2. Call `update-ref` to update a new commit to master while
it is already packed. the old value (let us call it
OID_A) remains in the packed-refs file and write the new
value (let us call it OID_B) to $GIT_DIR/refs/heads/master.
3. Call `update-ref -d` within the same DATE_M from the 1th
step to delete a different ref newbranch which is packed
in the packed-refs file. It check newbranch's oid from
packed-refs file without locking it.
Meanwhile it keeps a snapshot of the packed-refs file in
memory and record the file's timestamp with the snapshot.
The oid of master in the packed-refs's snapshot is OID_A.

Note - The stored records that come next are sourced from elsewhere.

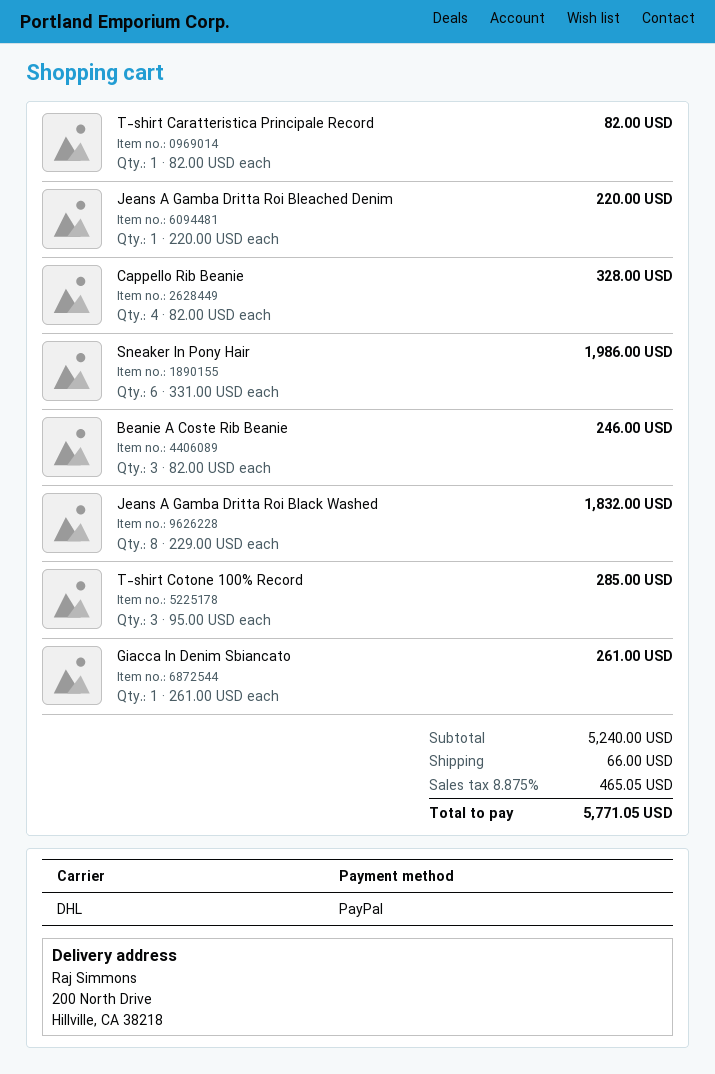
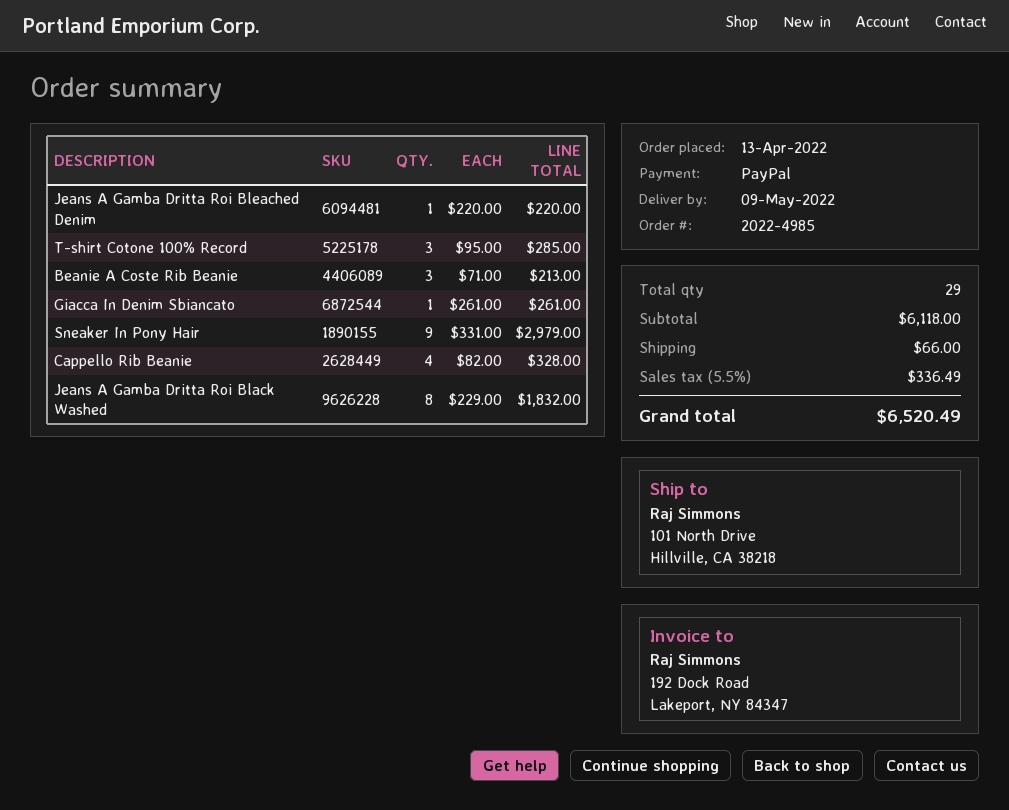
ship to: 200 North Drive, Hillville, CA 38218 -> 101 North Drive, Hillville, CA 38218
T-shirt Caratteristica Principale Record: 1 x 82.00 = 82.00 -> none
Sneaker In Pony Hair: 6 x 331.00 = 1986.00 -> 9 x 331.00 = 2979.00
Beanie A Coste Rib Beanie: 3 x 82.00 = 246.00 -> 3 x 71.00 = 213.00
subtotal: 5240.00 -> 6118.00
tax: 8.875% = 465.05 -> 5.5% = 336.49
total: 5771.05 -> 6520.49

4. Redo the 1th step, after `pack-refs --all` finished, the
oid of master in packe-refs file is OID_B, and the loose
refs $GIT_DIR/refs/heads/master is removed. Let's say
the `pack-refs --all` is very quickly done and the new
packed-refs file's modify time is stille DATE_M.
5. 3th step now going on, after checking the newbranch, it
begin to rewrite the packed-refs file, after get the lock
file of packed-ref file, it checks the timestamp of it's
snapshot in memory with the packed-refs file's time,
they are both the same DATE_M, so the snapshot is not
refreshed.
Because the loose ref of master is removed by 4th step,
`update-ref -d` will updates the new packed-ref to disk
which contains master with the oid OID-A. So now the
newly commit OID-B of master is lost.
There are two valid methods to avoid losting commit of ref:
- force `update-ref -d` to update the snapshot before
rewrite packed-refs.
- do not pack a recently updated ref, where *recently*
could be set by *pack.looserefsexpire* option.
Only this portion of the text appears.